Deep Learning for Recognition of Objects, Activities, Faces, and Spatio-Temporal Patterns
MetadataShow full item record
The origin of deep learning is in computer vision. However, researchers found that deep learning is a very powerful tool to solve many problems in other areas like forecasting, finance, human pose estimation, NLP, etc. Deep learning based methods showed a wonderful performance relate to other available methods. We have tried to improve deep learning methods and using them for solving problems in different areas. In this thesis, we will try to use the deep learning techniques for solving problems in different areas such as unsupervised learning, object classification, forecasting, cognitive behavior assessment and face recognition. In the computer vision part, a novel method for unsupervised feature learning for image classification was proposed in the thesis. Training a CNN needs huge amount of data. So, finding the methods to train CNN with unlabeled data is very promising. In the second part, we proposed a new deep learning based framework for forecasting.
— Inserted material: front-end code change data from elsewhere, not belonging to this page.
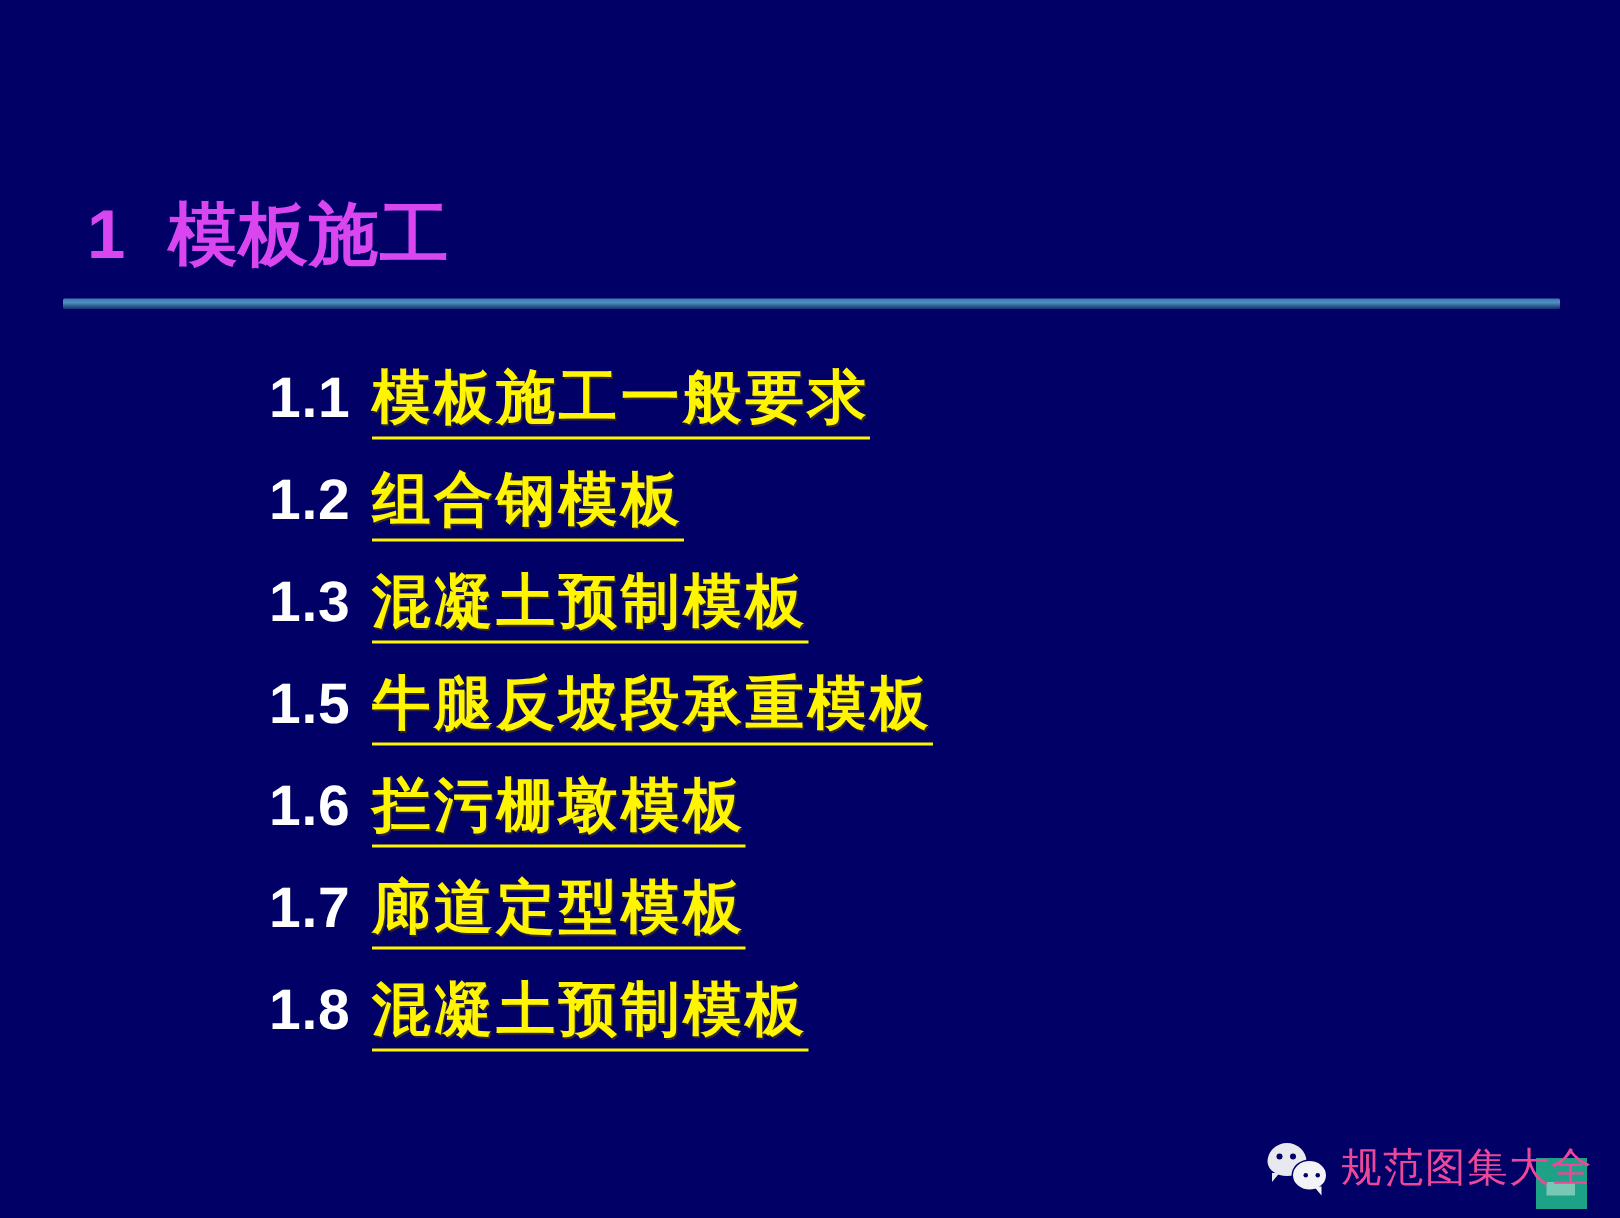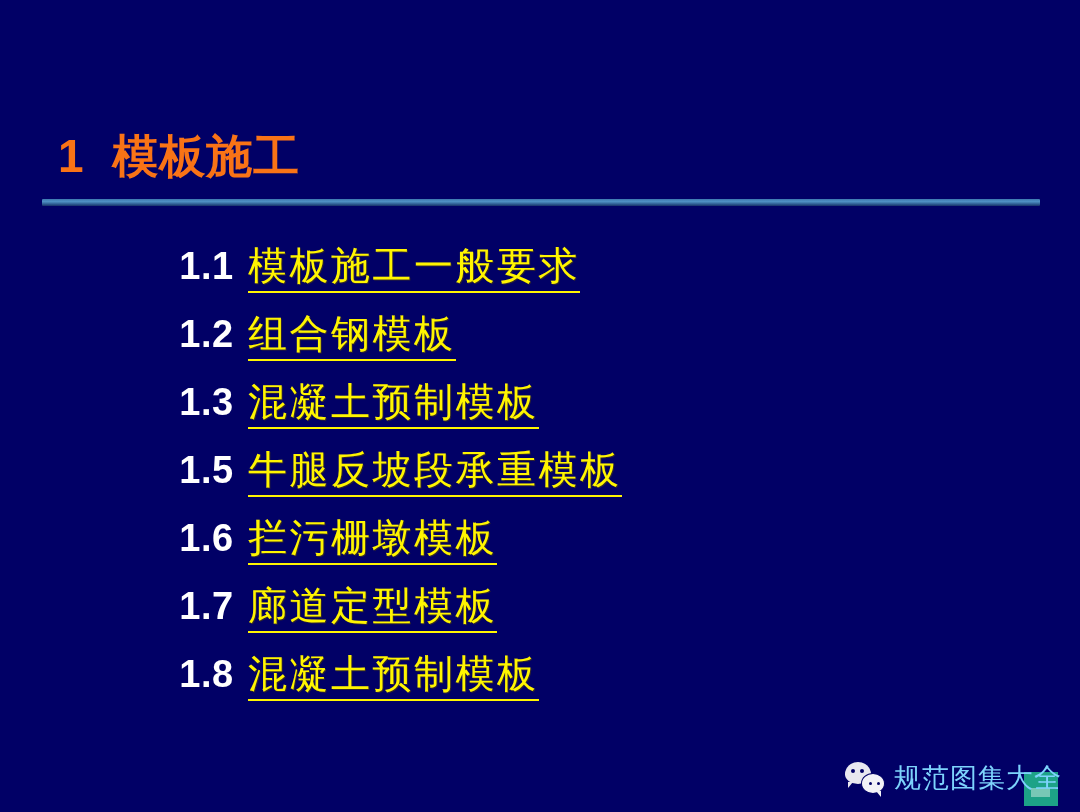--- a/index.html
+++ b/index.html
@@ -24,7 +24,7 @@
     width: 900px;
   }
   .slide-title {
-    color: #f97316;
+    color: #d946ef;
     font-size: 46px;
     font-weight: bold;
     line-height: 58px;

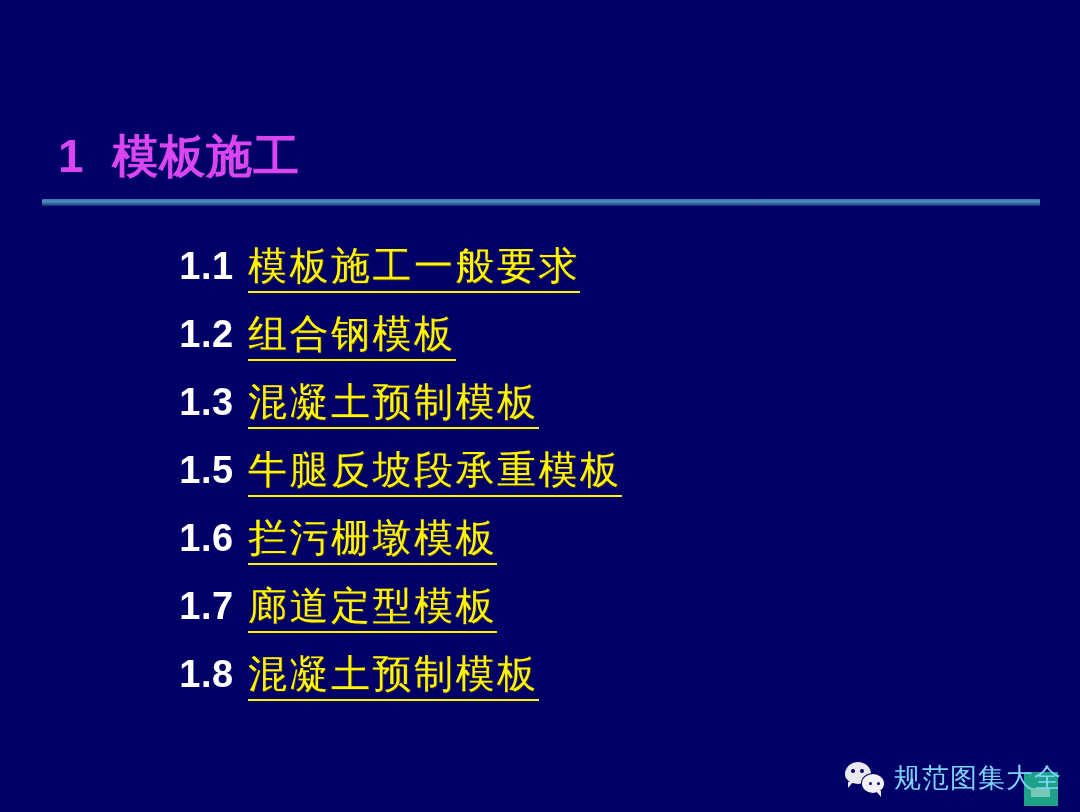--- a/index.html
+++ b/index.html
@@ -72,7 +72,7 @@
   .toc-link {
     color: #FFF500;
     font-size: 39px;
-    font-weight: normal;
+    font-weight: bold;
     line-height: 46px;
     letter-spacing: 2.5px;
     border-bottom: 2px solid #FFF500;

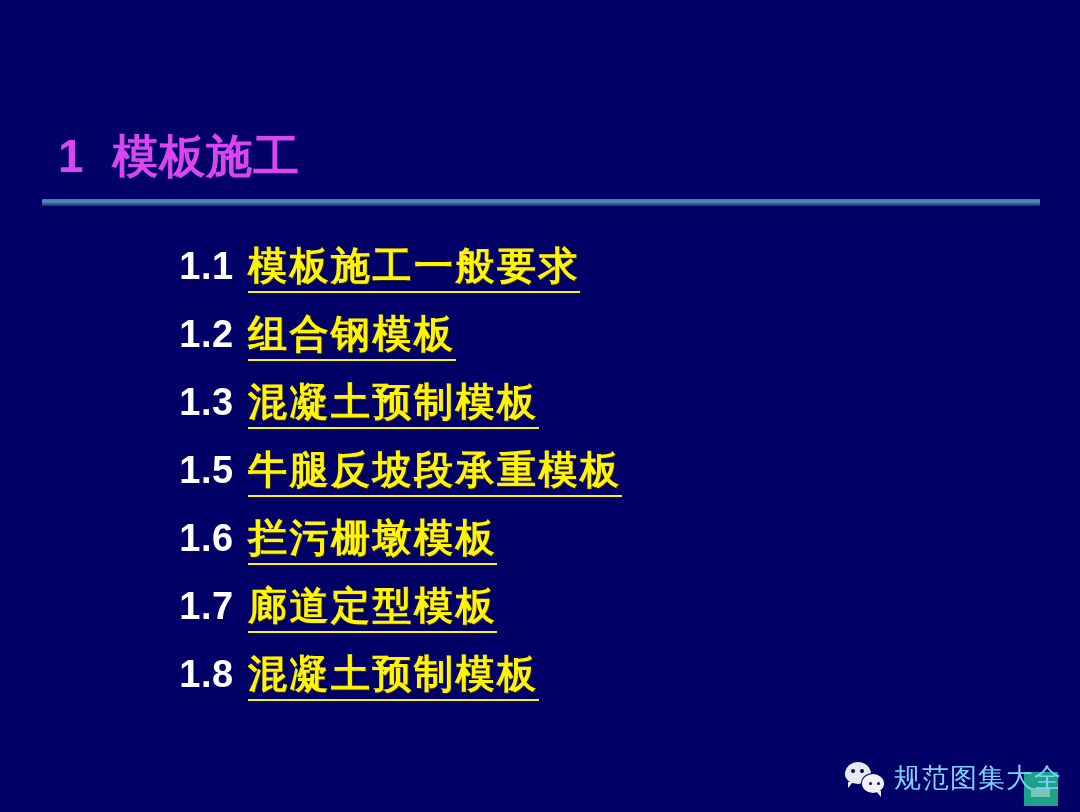--- a/index.html
+++ b/index.html
@@ -157,7 +157,7 @@
   }
   .wm-text {
     position: relative;
-    color: #7dd3fc;
+    color: #ec4899;
     font-size: 27px;
     letter-spacing: 1px;
     line-height: 32px;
Forecasting is a challenging task and has many applications in finance, meteorology, etc. We have proposed a new framework for forecasting in cases that there are many nodes to generate data. One application of our framework is prediction of the wind speed for multiple stations around the country. Another problem that we have been using DL to solve is face recognition at scale. Face recognition is very demanding both in academic and industry. Also, we used DL to improve the performance of the system for behavioral assessment.